70 Million-Year-Old Platypus Relative From Dinosaur Age Found In Patagonia

The fossilised remains of a new species that is a 70-million-year-old dinosaur-age relative of the modern-day platypus have been discovered in Patagonia.

Illustration of of Patagorhynchus pascual, undated. A team of palaeontologists found in the Patagonia of Argentina fossil remains of a close relative of the platypus that lived in the Mesozoic era, in the Chorrillo Formation, Argentina. (CONICET/Newsflash)

The researchers who made the discovery said that it “highlights the importance that the southern territory of America had in the evolution of mammals.”

Newsflash obtained a statement from Argentina’s National Council for Scientific and Technical Research (CONICET) on Thursday, 16th February, saying that it was discovered by a team of palaeontologists in 70-million-year-old rocks located a few kilometres from El Calafate, a city in Patagonia, Argentina, on the southern border of Lake Argentino.

The palaeontologists who made the discovery, from CONICET and the National Museum of Nature and Science in Tokyo, named the new species ‘Patagorhynchus pascuali’, with the experts explaining: “The name Patagorhynchus means ‘Patagonian bill’ in Latin, alluding to the flattened, duck-like bill of living and fossil platypuses, while the word ‘pascuali’ is in honour of the great Argentine palaeontologist Rosendo Pascual, who was the first to find platypus remains in Patagonia, although at younger sites.”

The small mammal is the first known close relative from the Mesozoic era, also known as the “age of dinosaurs”, of the modern-day Australian platypus (Ornithorhynchus anatinus).

The discovery was made by Nicolas Chimento, a CONICET researcher who found a small tooth measuring five millimetres in diameter on the surface of the explored ground.
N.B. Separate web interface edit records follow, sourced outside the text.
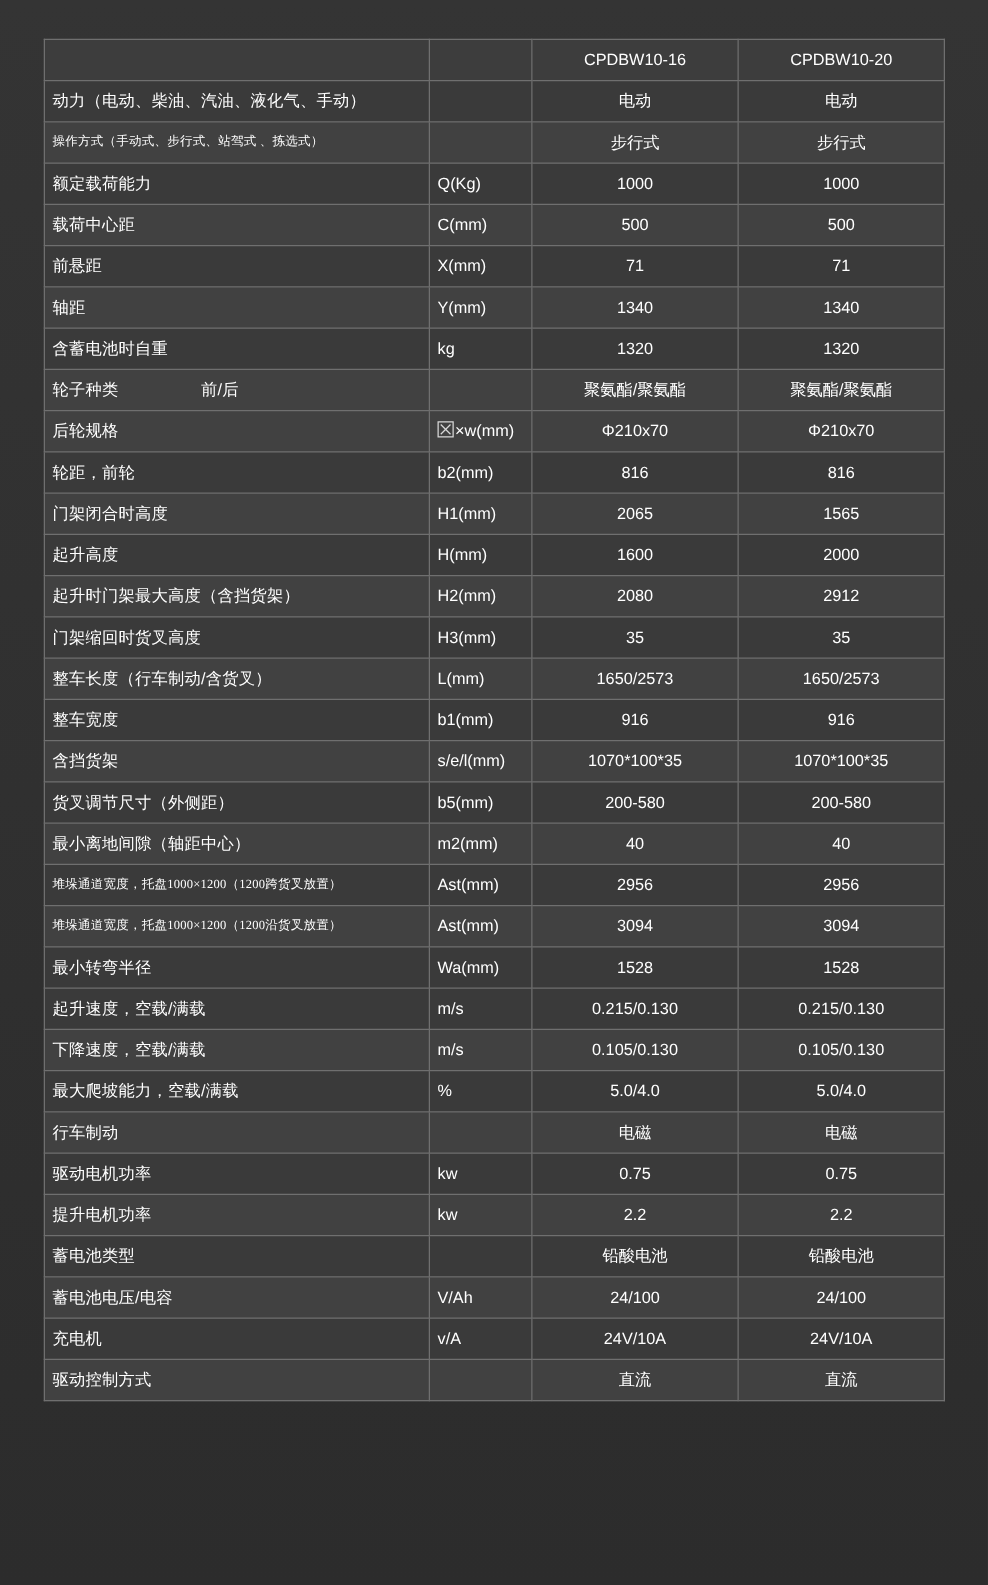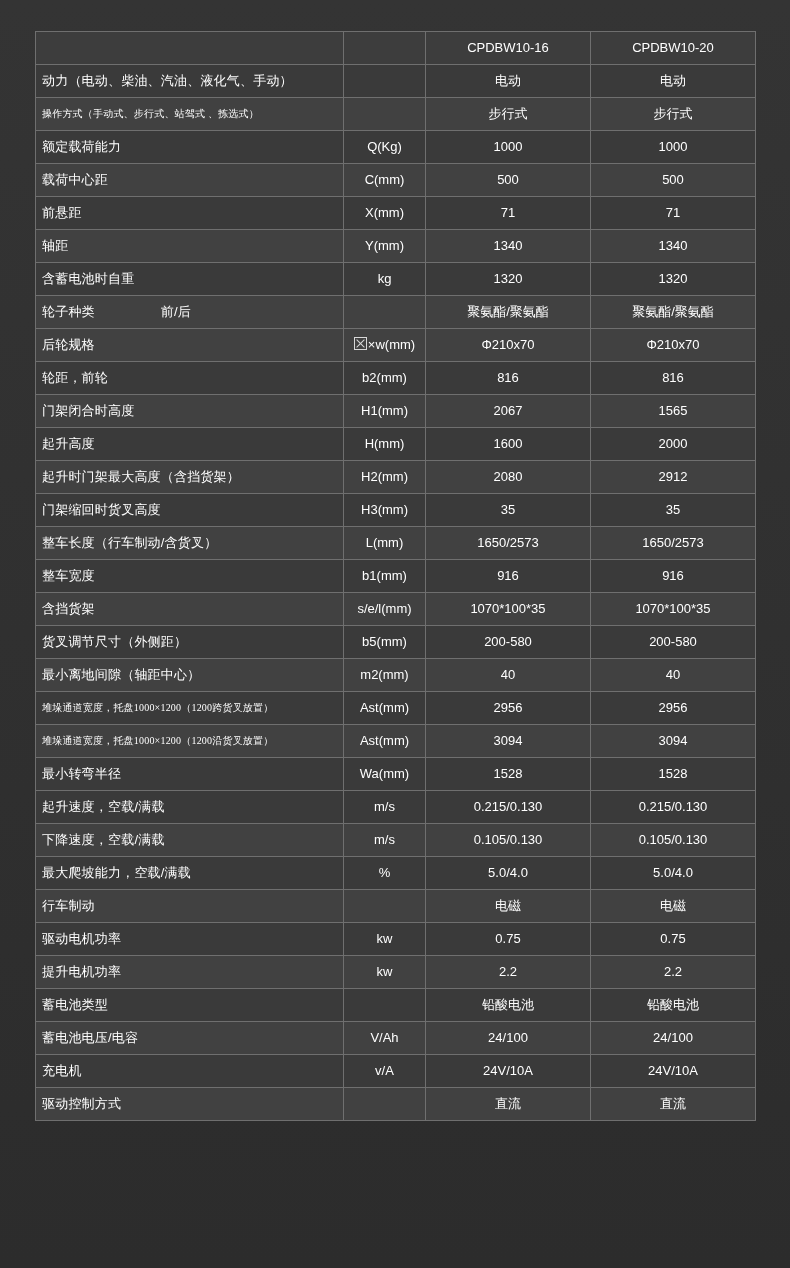--- a/index.html
+++ b/index.html
@@ -53,21 +53,20 @@
   }
   tr.row-even td { background: #3a3a3a; }
   tr.row-odd  td { background: #414141; }
 
   td.label {
     text-align: left;
     padding-left: 14px;
     letter-spacing: 0.2px;
   }
   td.unit, th.unit {
-    text-align: center;
   }
   td.val, th.val {
     text-align: center;
   }
   thead th {
     height: 32px;
     background: #3a3a3a;
     font-size: 13px;
   }
   th.head-blank-label, th.head-blank-unit {
@@ -230,21 +229,21 @@
             <td class="val">816</td>
             <td class="val">816</td>
           </tr>
           <tr class="row-odd">
             <td class="label">
               <div class="label-inner">
                 <span>门架闭合时高度</span>
               </div>
             </td>
             <td class="unit"><span class="unit-box">H1(mm)</span></td>
-            <td class="val">2067</td>
+            <td class="val">2065</td>
             <td class="val">1565</td>
           </tr>
           <tr class="row-even">
             <td class="label">
               <div class="label-inner">
                 <span>起升高度</span>
               </div>
             </td>
             <td class="unit"><span class="unit-box">H(mm)</span></td>
             <td class="val">1600</td>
The complex shape of the crown and roots made it easy to determine that the tooth belonged to a relative of today’s platypuses.

Picture shows a Patagorhynchus tooth, undated. A team of palaeontologists found in the Patagonia of Argentina fossil remains of a close relative of the platypus that lived in the Mesozoic era, in the Chorrillo Formation, Argentina. (CONICET/Newsflash)

Chimento said: “The teeth of living platypuses, as well as those of a fossil found in Australia, are distinguished by having two short ‘V’-shaped structures. So when I found the Patagorhynchus tooth and saw that it had the same shape, which is unique to these animals, I immediately realised that it was a platypus

The expedition was co-directed by Fernando Novas, of CONICET, who is a researcher and the head of the Laboratory of Comparative Anatomy and Vertebrate Evolution of the Bernardino Rivadavia Museum of Natural Sciences and his colleague Makoto Manabe, from the National Museum of Nature and Science in Tokyo, Japan.

The findings have been published in the academic journal Communications Biology.

The statement said: “According to palaeontologists, the finding of Patagorhynchus supports the hypothesis that at the end of the Cretaceous, the same fauna made up of mammals and dinosaurs extended from southern Patagonia to Australia, also including Antarctica, which at that time was embedded between both continents.

“Seventy million years ago, southern Patagonia and Australia were territories with climates ranging from temperate to cold, which sheltered lush forests in humid environments.”